バイトの時給「最低賃金」を解説<2024>初バイト・高校生も知っておこう
アルバイトを始めるなら知っておきたい「最低賃金」について解説します。高校生や初めてバイトする人も、知識として押さえておきましょう。
最低賃金とは?
最低賃金とは、すべての労働者に対して保証される、国が定める賃金の最低基準です。これは労働者の生活を守るための重要な制度であり、年齢や職種、雇用形態に関わらず適用されます。最低賃金の基準は、国および各都道府県ごとに異なり、すべての事業者はこの金額を下回る賃金で労働者を雇うことが禁止されています。最低賃金に違反すると、雇用主には50万円以下の罰金が科される可能性があるため、バイト先もこの規定を遵守する必要があります。

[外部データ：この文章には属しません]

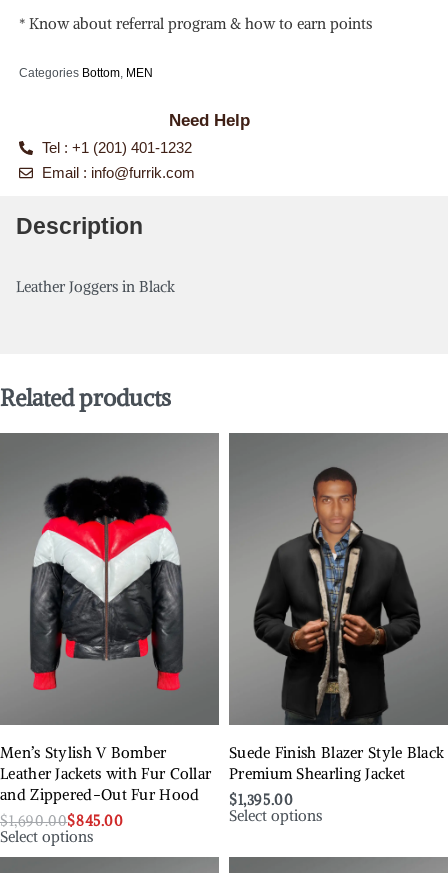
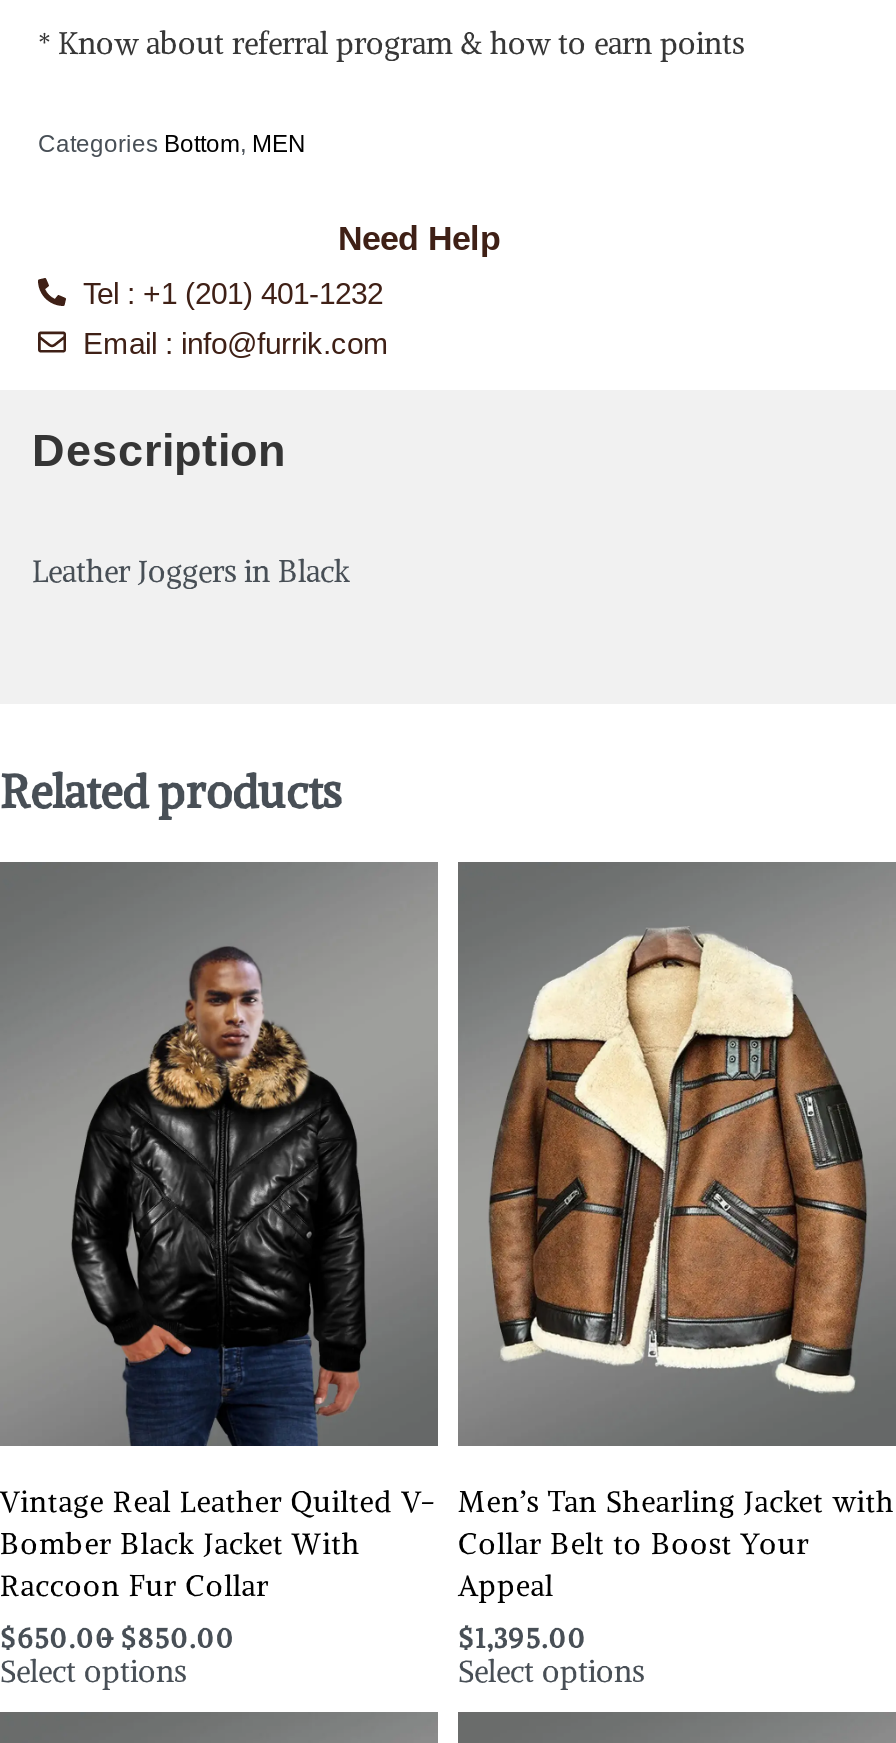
- [image]
- Suede Finish Blazer Style Black
- Premium Shearling Jacket
+ [image]
+ Men’s Tan Shearling Jacket with
+ Collar Belt to Boost Your
+ Appeal

- [image]
- Men’s Stylish V Bomber
- Leather Jackets with Fur Collar
- and Zippered-Out Fur Hood
+ [image]
+ Vintage Real Leather Quilted V-
+ Bomber Black Jacket With
+ Raccoon Fur Collar

moved down: $1,395.00 | Select options

- $1,690.00$845.00
+ $650.00 $850.00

2024年の最低賃金は、全国平均で1時間あたり1,054円に設定されています。この平均額は昨年より50円引き上げられ、物価上昇や生活費の高騰を考慮した結果です。東京や大阪、神奈川などの大都市では特に高く、東京では1,163円、神奈川は1,162円、大阪が1,114円とされています。これにより、これらの地域では時給1,100円を超える水準となりました。
最低賃金には2種類ある
最低賃金には「地域別最低賃金」と「特定最低賃金」の2種類があります。
- 地域別最低賃金
地域別最低賃金は、各都道府県ごとに設定され、すべての労働者に適用されます。このため、地域により最低賃金額が異なる点が特徴です。特に大都市圏での最低賃金が高く設定される傾向が見られ、東京、大阪、神奈川、愛知といった地域では、より高い水準で保障されています。 - 特定最低賃金
一部の産業に限定される特定最低賃金は、地域別最低賃金よりも高い金額が設定されている場合があり、特定の業種で働く労働者に対して適用されます。例えば、製造業や特定のサービス業などが該当する場合が多く、職種によって最低賃金が引き上げられることで、専門的な技能が求められる仕事に対する保障が強化されています。
最低賃金の適用方法
時給の場合
労働時間に対して支払われる時給が、地域別最低賃金額と同等か、それ以上である必要があります。時給がこの基準に満たない場合は、最低賃金に違反している可能性があり、適切な賃金をバイト先に要求する権利があります。
日給の場合
日給の場合、日給を労働時間で割った額が最低賃金を下回らないか確認します。仮に下回っている場合、バイト先に相談し、是正を求めることが可能です。
月給の場合
月給制の場合は、月給を1ヶ月の所定労働時間で割り、最低賃金額以上であることを確認する必要があります。
最低賃金の計算に含まれない項目
最低賃金には、以下の項目は含まれません:
- 結婚手当などの臨時手当
- 賞与など、1ヶ月を超える期間で支払われる賃金
- 時間外や休日出勤による割増賃金
- 通勤手当や家族手当などの手当
2024年度の主な地域別最低賃金(参考)
以下は、主要な都道府県の2024年度の地域別最低賃金の例です:
- 東京:1,163円
- 神奈川:1,162円
- 大阪:1,114円
- 愛知:1,077円
- 埼玉:1,078円
- 千葉:1,076円
こうした地域では、地域別最低賃金が高めに設定されているため、労働者はある程度安定した収入を確保しやすくなっています。一方、地域差が大きい点も最低賃金制度の課題です。東京や大阪に比べ、地方都市の最低賃金は依然として低い水準にあり、地方と都市の賃金格差が問題視されています。
最低賃金の確認と相談方法
もし自分の賃金が最低賃金を下回っている場合、まずはバイト先に相談し、最低賃金の基準に沿って時給を引き上げてもらうよう求めることが重要です。万が一、対応が得られない場合は、最寄りの労働基準監督署に相談することができます。また、過去の賃金不足分を遡って請求することも可能です。労働基準監督署には未払い賃金や最低賃金違反の相談窓口があり、労働者の権利を守るための支援を行っています。
まとめ
2024年度の最低賃金の改定により、全国平均が大きく引き上げられましたが、都市部と地方の賃金差は依然として残されています。バイトをするうえで、自分の時給が最低賃金に達しているかどうかを常に確認し、不足している場合には積極的に対応することが推奨されます。また、長期で同じバイト先で働いている場合でも、最低賃金は毎年見直されるため、改定が行われたタイミングでの確認を怠らないようにしましょう。